:: DIRECTIONS ::
Pictures excluded, please retype exactly the lines from the start of the data through the line that contains "html: <span>space</span> ->", both ends kept, and nothing beyond them.

Saved data entries
((

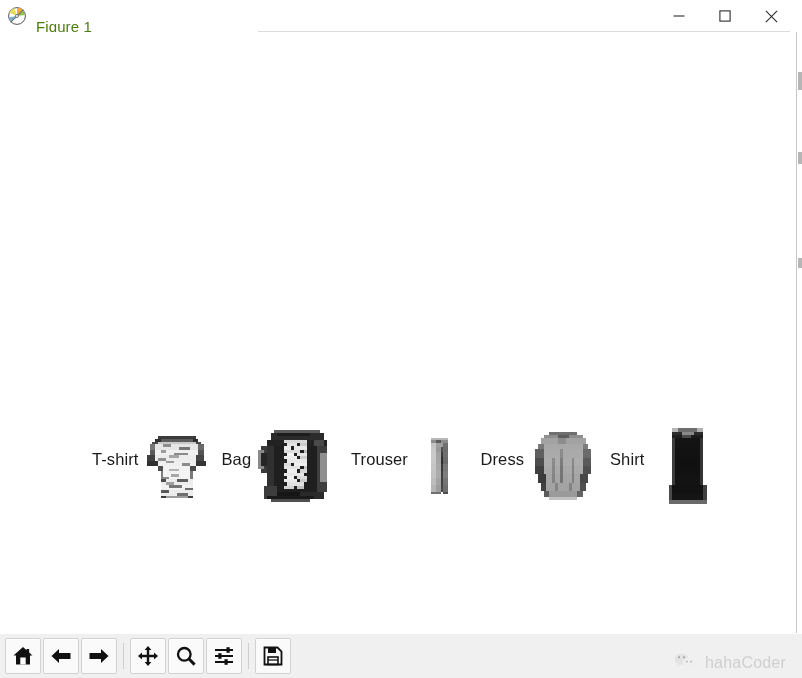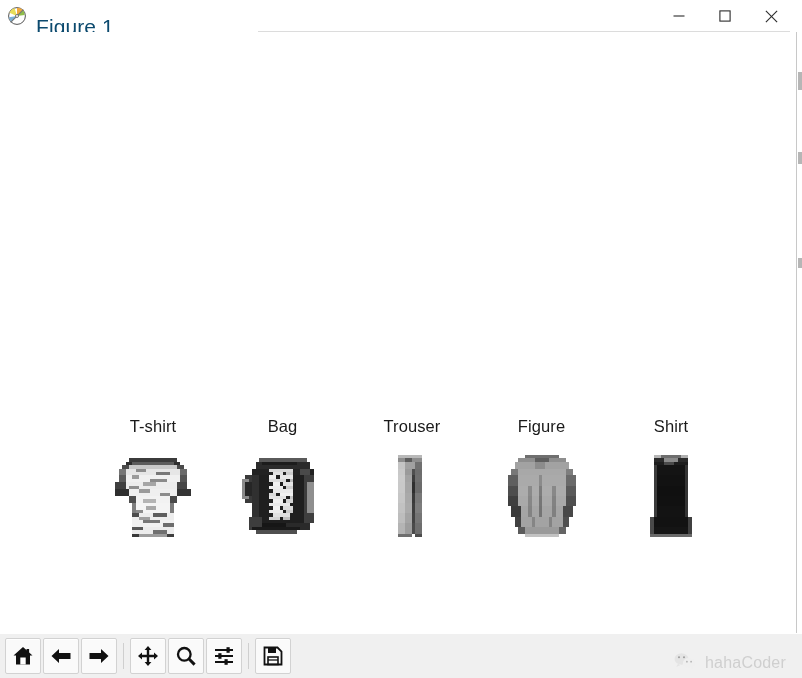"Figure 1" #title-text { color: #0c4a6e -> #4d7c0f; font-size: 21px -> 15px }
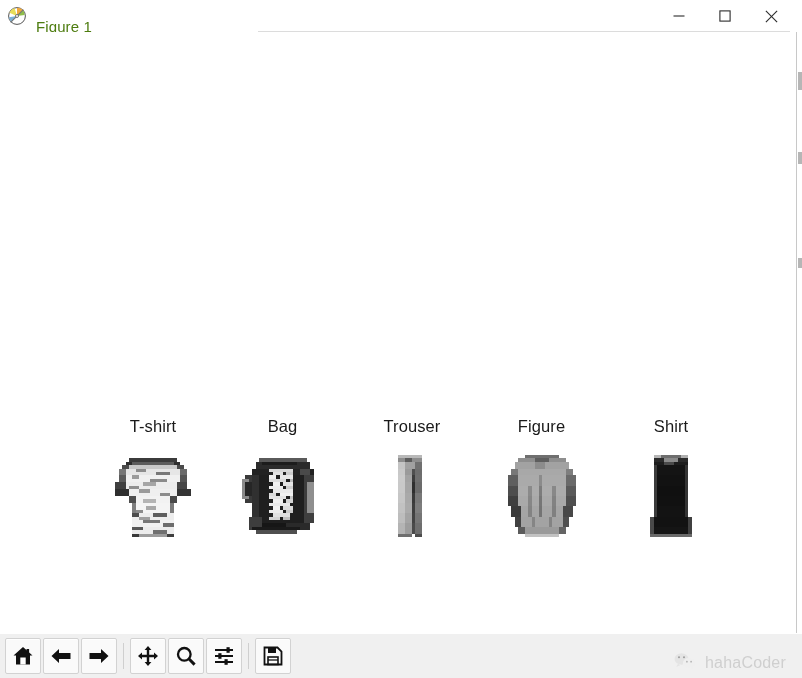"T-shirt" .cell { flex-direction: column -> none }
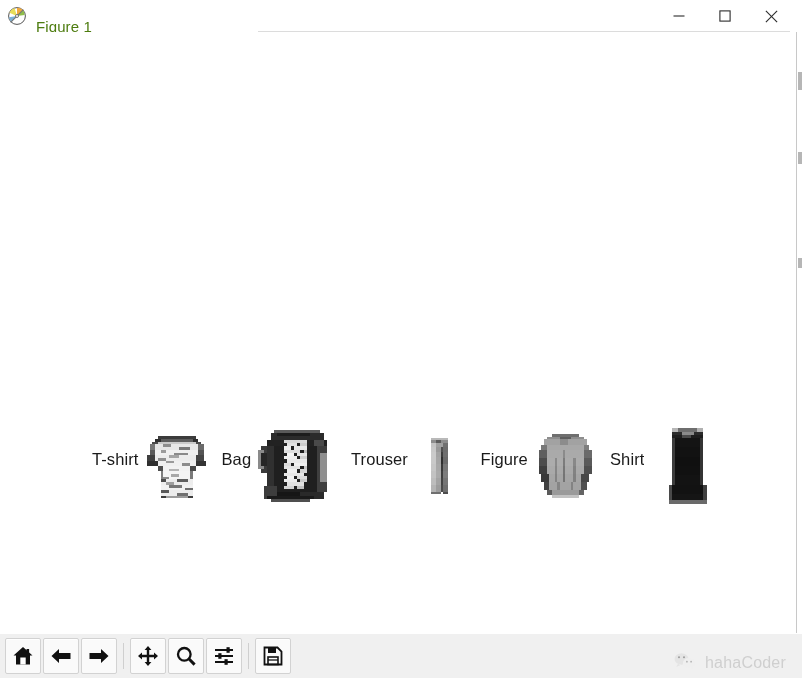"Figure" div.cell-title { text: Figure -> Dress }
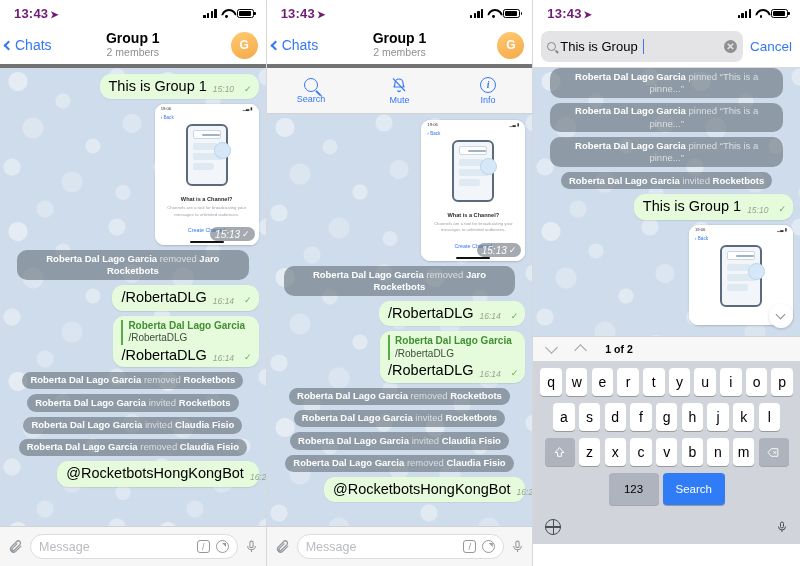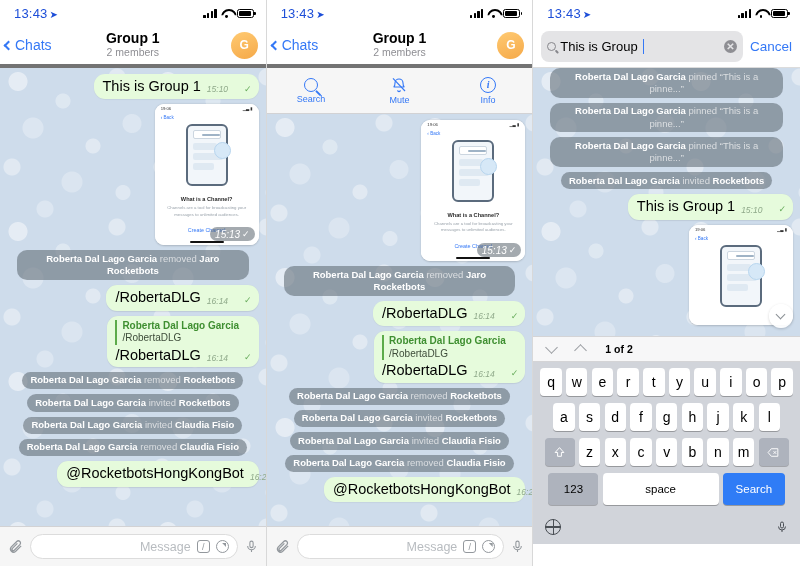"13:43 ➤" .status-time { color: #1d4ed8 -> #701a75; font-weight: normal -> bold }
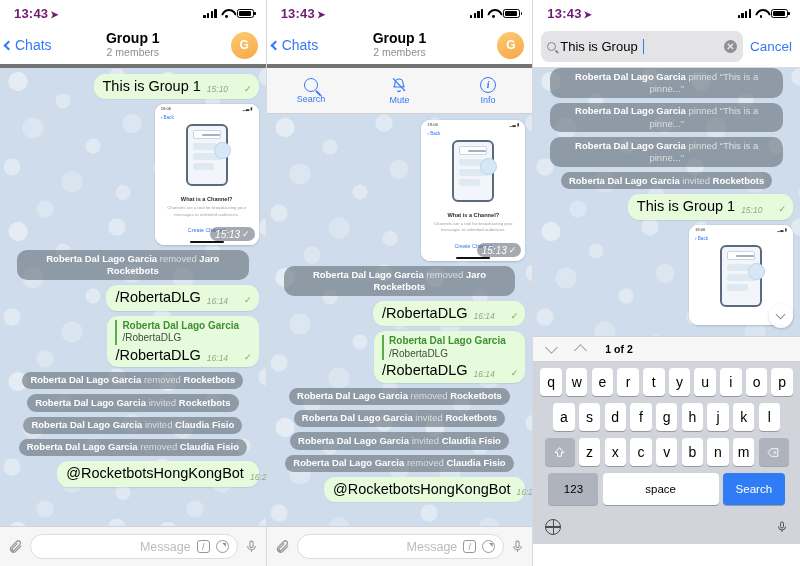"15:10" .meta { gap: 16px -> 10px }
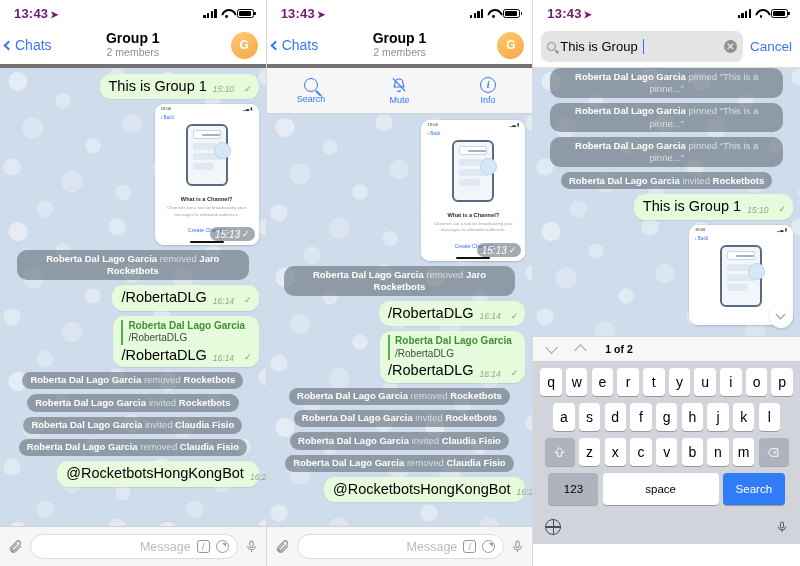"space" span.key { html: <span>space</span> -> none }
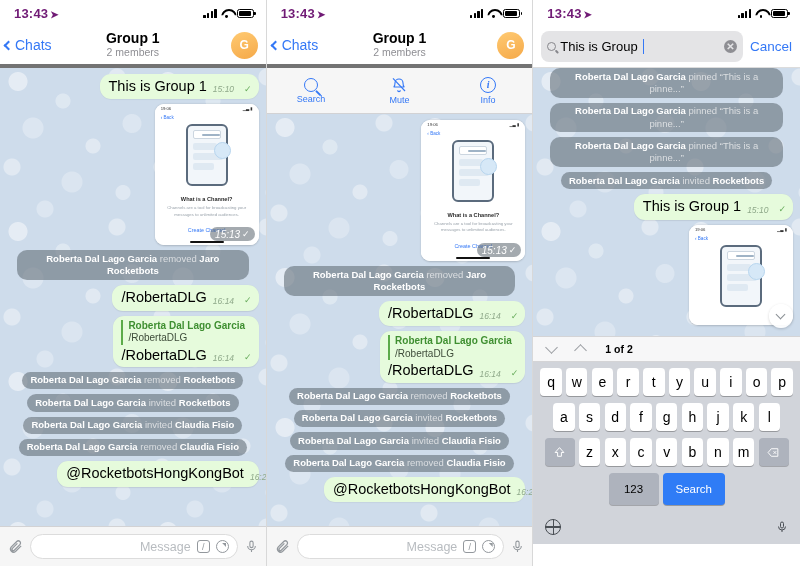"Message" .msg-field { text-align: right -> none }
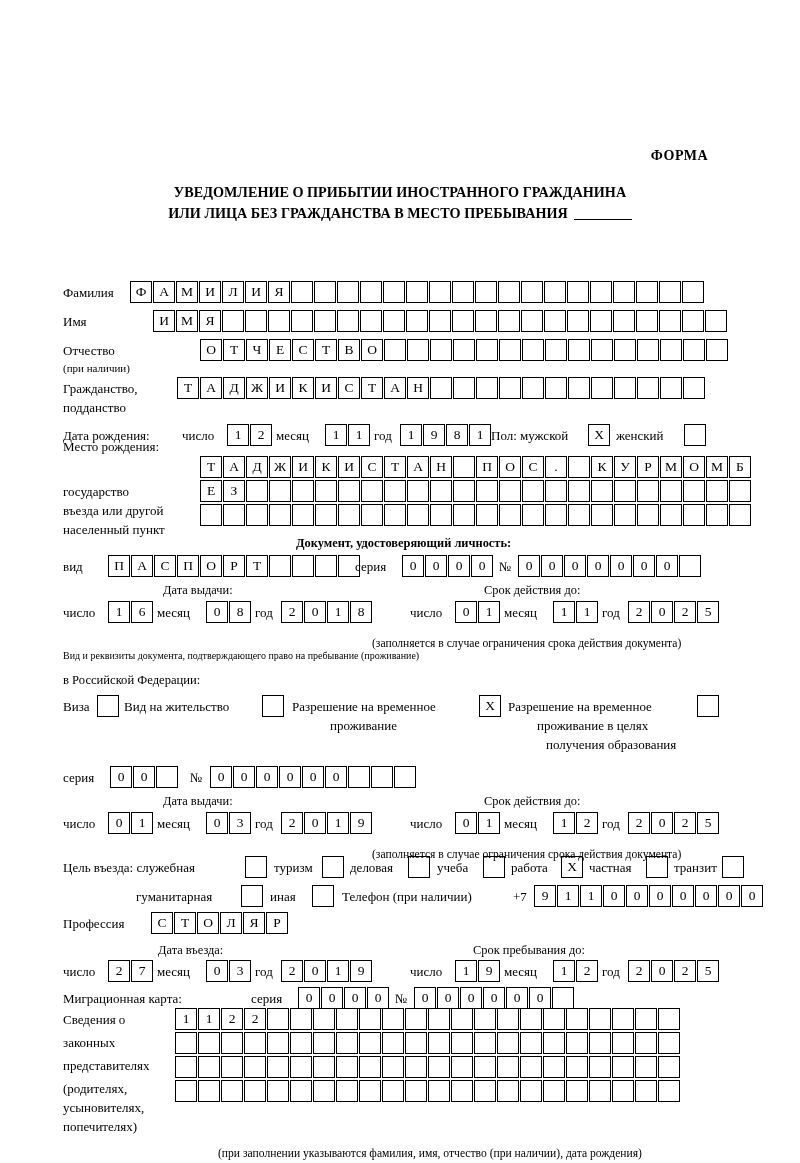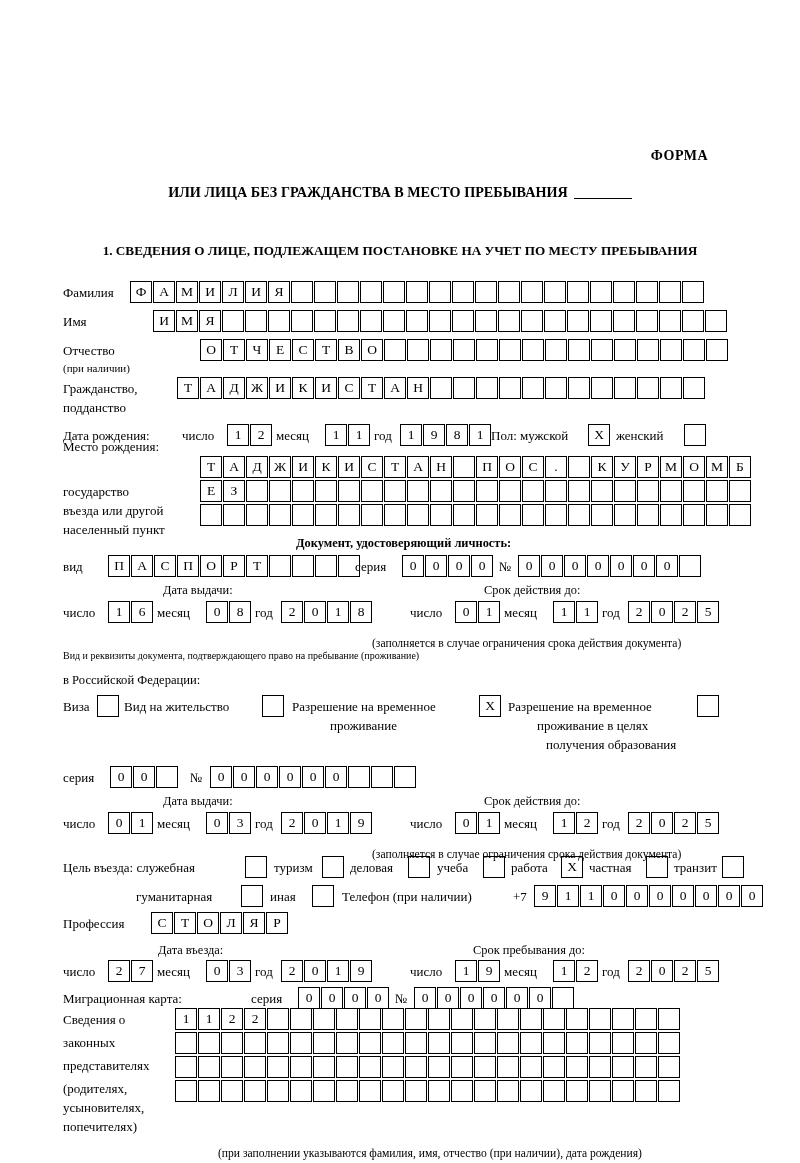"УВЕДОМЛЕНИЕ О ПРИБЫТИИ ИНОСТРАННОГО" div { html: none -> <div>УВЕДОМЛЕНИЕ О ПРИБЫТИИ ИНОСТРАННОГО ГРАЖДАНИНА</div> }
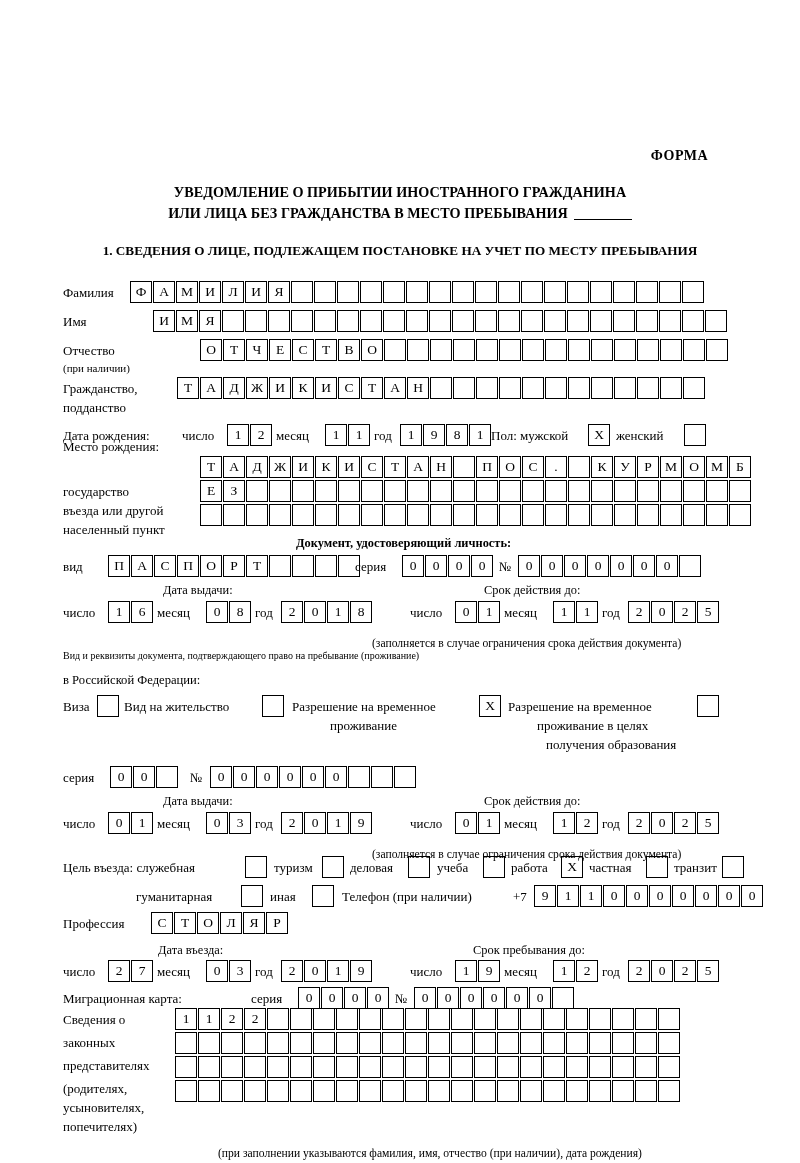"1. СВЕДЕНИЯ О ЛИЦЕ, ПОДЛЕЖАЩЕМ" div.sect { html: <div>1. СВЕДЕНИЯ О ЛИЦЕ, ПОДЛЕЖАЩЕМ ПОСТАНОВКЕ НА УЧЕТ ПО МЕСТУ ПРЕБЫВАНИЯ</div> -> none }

))

:: SOLVED PROBLEM ::
"Figure 1" #title-text { color: #0c4a6e -> #4d7c0f; font-size: 21px -> 15px }
"T-shirt" .cell { flex-direction: column -> none }
"Figure" div.cell-title { text: Figure -> Dress }
"13:43 ➤" .status-time { color: #1d4ed8 -> #701a75; font-weight: normal -> bold }
"15:10" .meta { gap: 16px -> 10px }
"space" span.key { html: <span>space</span> -> none }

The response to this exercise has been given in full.